Чтобы привлечь знать на свою сторону, царь Василий начал раздавать чины. Окольничество получил князь Д. И. Мезецкий, ставший потом видным дипломатом. Боярство было сказано В. П. Морозову, потом — дяде царицы В. И. Буйносову-Ростовскому и ее родственнику В. И. Бахтеярову-Ростовскому, И. Ф. Крюк-Колычев стал боярином и дворецким. Позднее, правда, он был обвинен в измене и казнен на Красной площади, носившей тогда название «Пожар». Вынужденное бездействие очень угнетало Шуйского; чтобы хоть чем-то себя занять, он рассылал по всей стране грамоты: Скопину — с просьбой быстрее идти к Москве, к Шереметеву — с аналогичной просьбой, в сибирские города — прислать денег, в северные города — собирать войска в помощь Скопину.

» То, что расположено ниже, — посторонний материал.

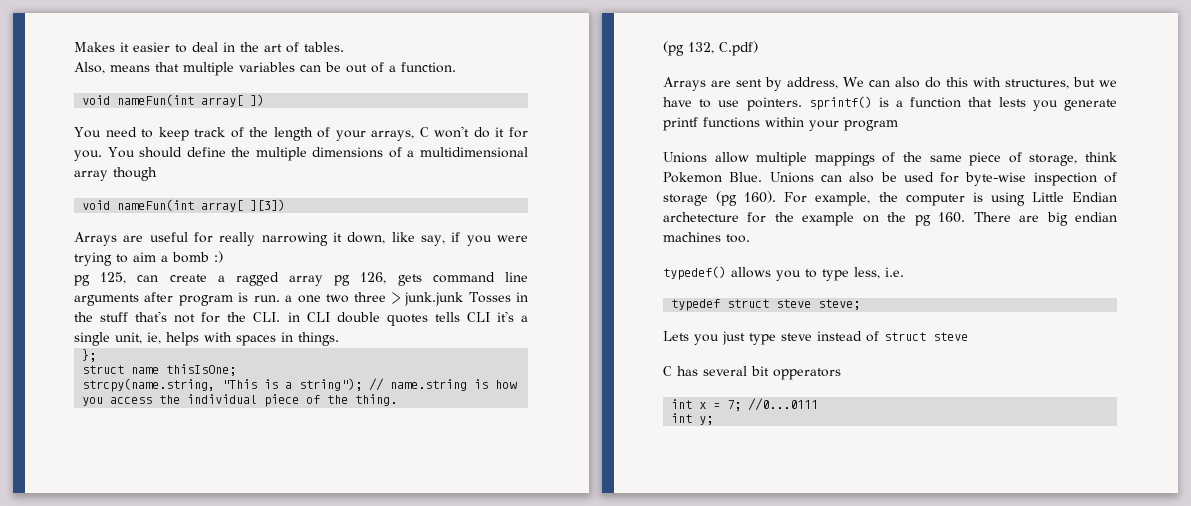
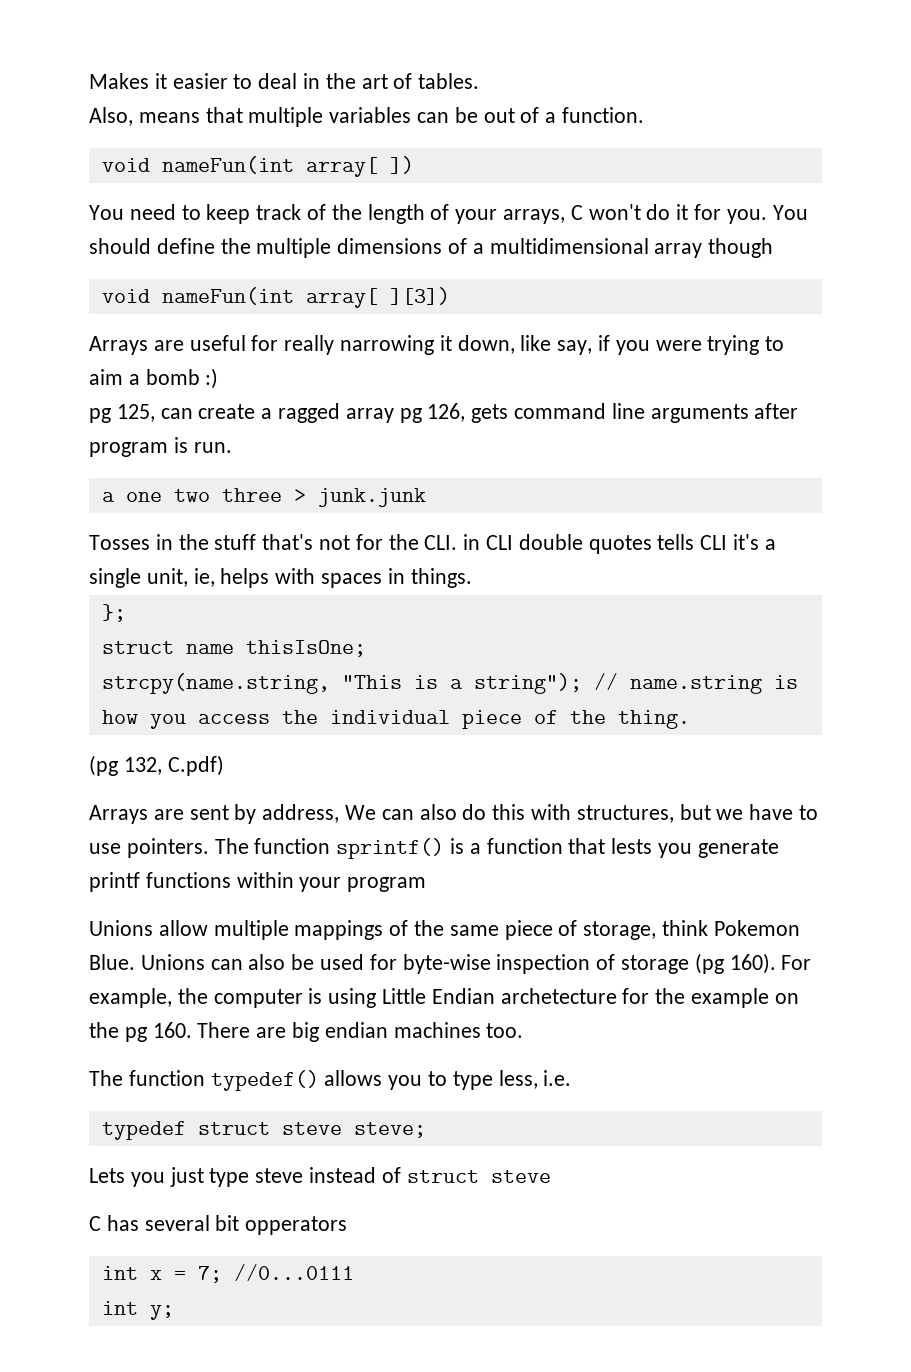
(280, 298) none -> (232, 447) //
(464, 299) none -> (426, 497) //
(802, 104) none -> [214,838,331,854] The function
(750, 238) none -> [89,1070,205,1086] The function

5 июля армия князя Михаила подошла к Калязину монастырю. Монахи встретили его со слезами на глазах, как освободителя. Они снабдили армию деньгами, продовольствием и фуражом. Перед сложной переправой через Волгу воины получили возможность отдохнуть. Вскоре к ним прибыло подкрепление из Вологды, Каргополя, Устюга, Белоозера и других городов Севера. Разведка донесла, что на другой стороне реки Волга около села Пирогово стоят полки Я. П. Сапеги. Было решено обманным маневром заманить поляков на топкие болота речки Жабка и там разбить. Маневр с успехом удался. Конные гусары вязли в тине и погибали под градом русских пуль и снарядов. Эта победа позволила войску Скопина успешно переправиться через Волгу и осадить неприятеля в лагере у Пирогова. Очевидец так описал разгоревшееся сражение: «И бысть сеча зла, и сечахуся во многих местах, бьюшеся через весь день. От оружного же стуку и копейного ломания и от гласов вопля и кричания ото обоих людей войска не бе никако же слышати друг друга, что глаголет, а от дымного курения едва бе видети, кто с кем бьется, что звери рыкающие, зло секущиеся». К вечеру стало ясно, что поляки потерпели поражение. Победа оказалась за Скопиным и шведами.
Вскоре ставкой русского войска стал Ярославль. Сюда продолжали прибывать городовые дружины и доставлялись деньги и продовольствие, ведь в Москве уже был голод, государственная казна давно была пуста. Успехи Скопина побудили ряд городовых взяться за оружие. Так, в Вологде Н. М. Пушкин образовал штаб по борьбе со сторонниками Лжедмитрия II. Совместными усилиями удалось освободить Каргополь, Кострому, Вятку, Тотьму. Ф. И. Шереметев взял под контроль большую часть Поволжья и намеревался идти на соединение со Скопиным. Не бездействовал и рязанский воевода П. П. Ляпунов. Он очистил от «воров» Зарайск, Пронск, Михайлов. Все эти радостные известия поднимали боевой дух царя Василия, хотя сам он все еще был заперт в голодающей и ропщущей Москве. В грамотах воеводам он сулил щедрые награды, городскому населению обещал уменьшить налоги; чтобы ускорить события, он даже вступил через дипломатов в переговоры с крымским ханом, прося ударить по южным городам, где обосновались тушинцы. Татары с радостью согласились, поскольку получали официальное разрешение для грабежа русских городов в районе Орла, Оскола и Ливен.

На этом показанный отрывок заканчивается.